Overall, the middle class declined from 66 percent to 51 percent of the U.S. population during this rise of the plutocracy, in the years between 1970 and 2013. At the same time, the upper class increased its share of the national income from 29 to 46 percent. Today, the United States is the most unequal society in the developed world. There are, of course, many suspects in the case of America’s great divide. But the buying of elections and public policy might just be the godfather of it all.

What Is to Be Done?

Good model legislation exists that would ameliorate the problem of money in politics.The problem with these proposals is that they must work within the unacceptable precedent set by the Supreme Court in Buckley, Citizens United and now McCutcheon: that spending is speaking, and cannot be limited. What is most needed is a new Supreme Court – or at least, enough new members to replace the conservative majority that has dominated the court since Buckley with the kind of progressive justices who have inveighed against this precedent, as a minority, ever since Buckley.

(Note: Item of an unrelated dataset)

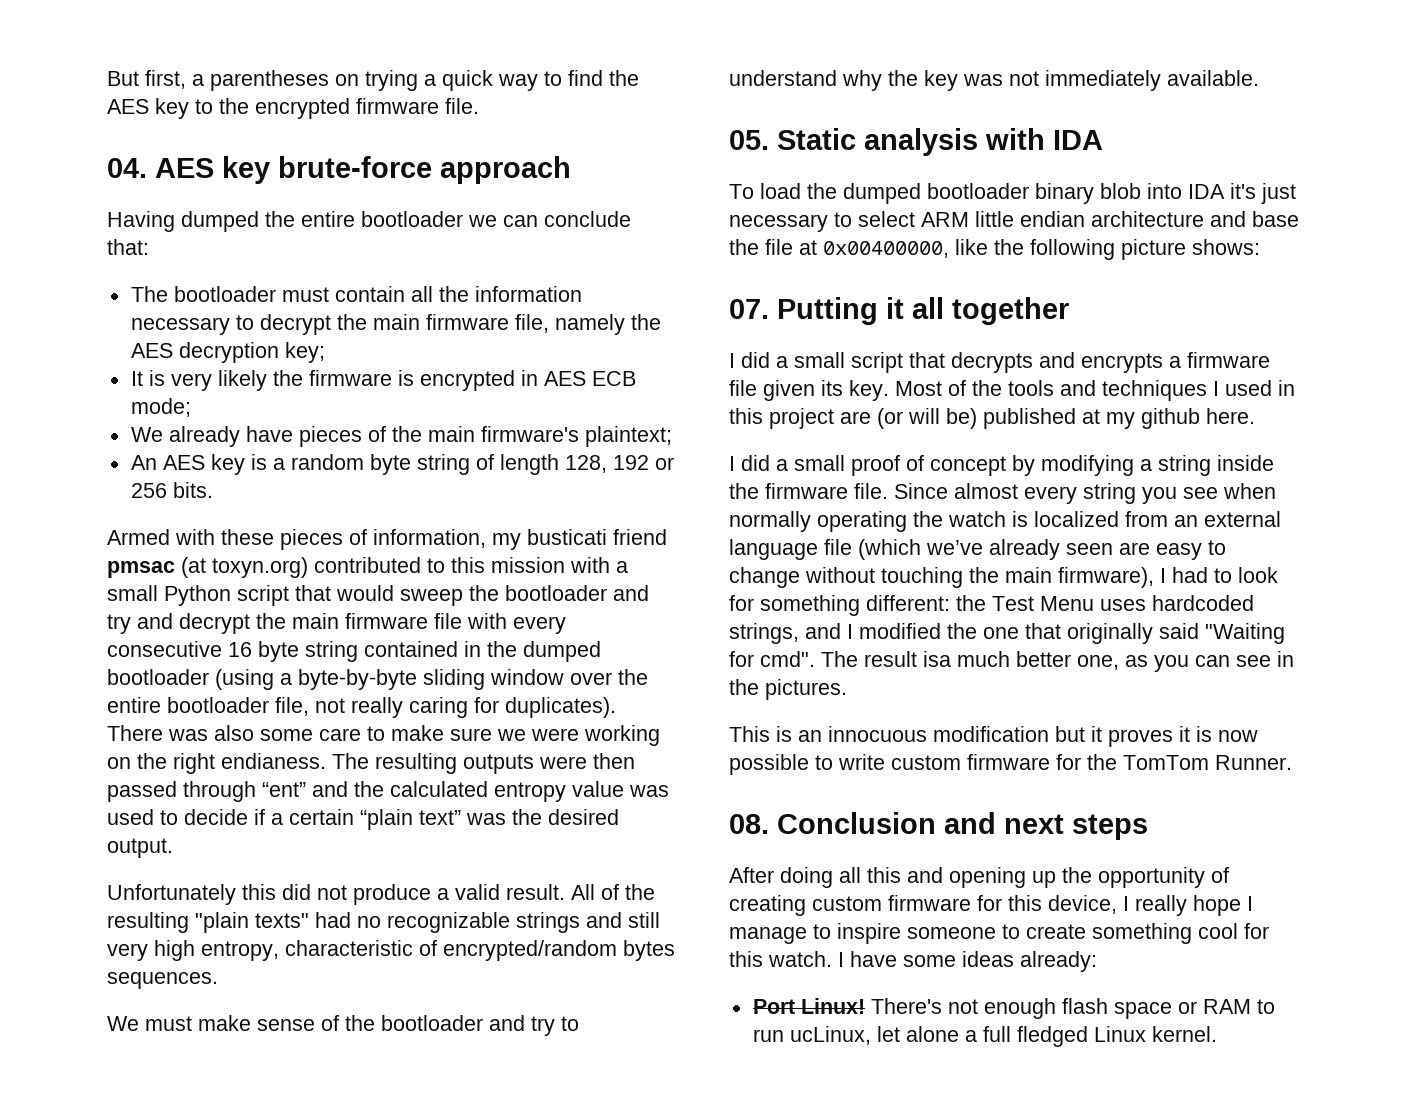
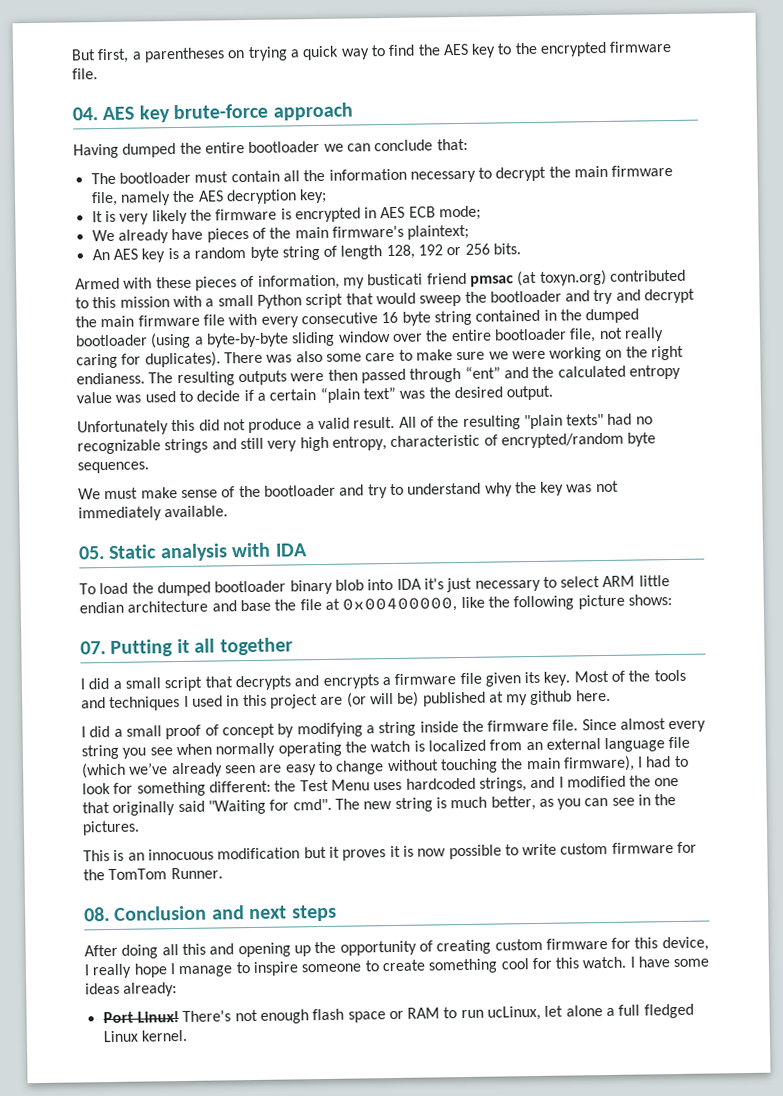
[623,940,675,961] bytes -> [627,432,657,447] byte
[864,651,1119,670] result isa much better one, -> [363,795,536,812] new string is much better,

In the Progressive and New Deal eras, conservative justices struck down laws regulating child labor, the minimum wage, maximum working hours, and industries such as banking, insurance and coal mining. The solvent was time. As it went by, those conservative justices, representing the dead hand of past presidents, were replaced, and so were their precedents, by the very progressive policies they had prohibited. Under the American Constitution, patience is not just a virtue, it’s a necessity.

Today, an emerging progressive electorate has put the presidency in Democratic hands for four of the last six terms, and needs just one more progressive justice to say that spending is not speaking, that bribery is not the law of the land, and that plutocracy is not democracy.